Museum event
The Milwaukee Public Museum’s (MPM) recently reopened Puelicher Butterfly Wing, an indoor tropical garden housing hundreds of live butterflies” Bugs Alive!” exhibit. The wing, which reopened August 19 after nearly a year and a half of closure, celebrates its 21st year this year.
The nearby Wall of Diversity showcases more than 1,000 different colorful species of butterflies and moths. “Butterflies are among the most diverse insects on the planet,” says MPM Butterfly Wing supervisor Jon Bertolas.
The Butterfly Wing and “Bugs Alive!” exhibit offer plenty for all ages. Kids can crawl through nature-themed spaces in the exhibit’s Butterflies Alive! theater. A Wisconsin Butterflies display highlights the essential link between state butterflies and native plants, such as monarchs gravitating to milkweed.

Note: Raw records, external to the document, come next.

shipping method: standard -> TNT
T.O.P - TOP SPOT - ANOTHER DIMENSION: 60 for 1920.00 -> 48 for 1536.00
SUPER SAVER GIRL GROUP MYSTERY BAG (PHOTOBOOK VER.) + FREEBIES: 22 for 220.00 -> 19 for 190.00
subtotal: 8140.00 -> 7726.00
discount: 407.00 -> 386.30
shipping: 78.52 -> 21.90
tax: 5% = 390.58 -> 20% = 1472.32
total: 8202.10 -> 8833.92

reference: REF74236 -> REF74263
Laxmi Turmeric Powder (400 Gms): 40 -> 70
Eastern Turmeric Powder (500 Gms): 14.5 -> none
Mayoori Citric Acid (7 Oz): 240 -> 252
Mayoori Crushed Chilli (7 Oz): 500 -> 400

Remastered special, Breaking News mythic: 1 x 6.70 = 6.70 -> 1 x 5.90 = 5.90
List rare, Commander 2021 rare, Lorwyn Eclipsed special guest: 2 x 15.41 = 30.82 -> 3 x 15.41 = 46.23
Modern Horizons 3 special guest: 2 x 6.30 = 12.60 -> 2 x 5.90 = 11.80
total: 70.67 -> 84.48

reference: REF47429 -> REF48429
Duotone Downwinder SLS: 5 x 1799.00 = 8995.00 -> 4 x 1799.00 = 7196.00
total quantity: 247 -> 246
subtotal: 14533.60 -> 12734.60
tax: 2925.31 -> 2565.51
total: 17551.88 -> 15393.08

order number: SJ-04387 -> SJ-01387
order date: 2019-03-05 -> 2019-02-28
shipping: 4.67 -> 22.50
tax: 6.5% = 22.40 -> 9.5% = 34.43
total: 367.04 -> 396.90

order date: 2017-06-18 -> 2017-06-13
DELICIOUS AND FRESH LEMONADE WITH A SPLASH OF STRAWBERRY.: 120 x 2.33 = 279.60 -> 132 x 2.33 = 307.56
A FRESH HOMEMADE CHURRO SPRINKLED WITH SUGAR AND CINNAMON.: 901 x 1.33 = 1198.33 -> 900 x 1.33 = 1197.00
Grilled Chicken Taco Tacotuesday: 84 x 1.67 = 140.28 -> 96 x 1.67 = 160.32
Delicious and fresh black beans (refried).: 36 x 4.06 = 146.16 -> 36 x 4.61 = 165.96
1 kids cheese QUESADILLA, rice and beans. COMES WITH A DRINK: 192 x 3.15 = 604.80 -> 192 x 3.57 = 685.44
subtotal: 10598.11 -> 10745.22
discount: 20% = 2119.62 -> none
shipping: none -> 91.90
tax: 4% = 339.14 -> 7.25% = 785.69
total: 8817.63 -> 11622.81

The adjoining Bugs Alive! exhibit, which opened in 2003, invites visitors to take a fascinating look at scorpions, centipedes, giant black millepedes, walking sticks, crayfish and other creepy-crawlies and invertebrates. In the Arthropod Scent stations, visitors can press a button to smell odors emitted by insects such as citronella ants and earwigs. A greenhouse on the MPM roof grows plants such as mulberry leaves, which the staff feeds to walking sticks and other bugs in the exhibit. Insects are bred, fed and reared in a special room. Special precautions, like freezing organic waste, are taken to ensure insects stay contained.
Butterfly Farms
The butterfly garden, which operates with USDA guidelines and permits, is the only year-round exhibit of its kind in Wisconsin. Butterflies in the chrysalis stage of life are shipped from sustainable butterfly farms in countries with tropical climates, including Ecuador, the Philippines, and Costa Rica. “I like to think of this as a conservation effort,” Bertolas says.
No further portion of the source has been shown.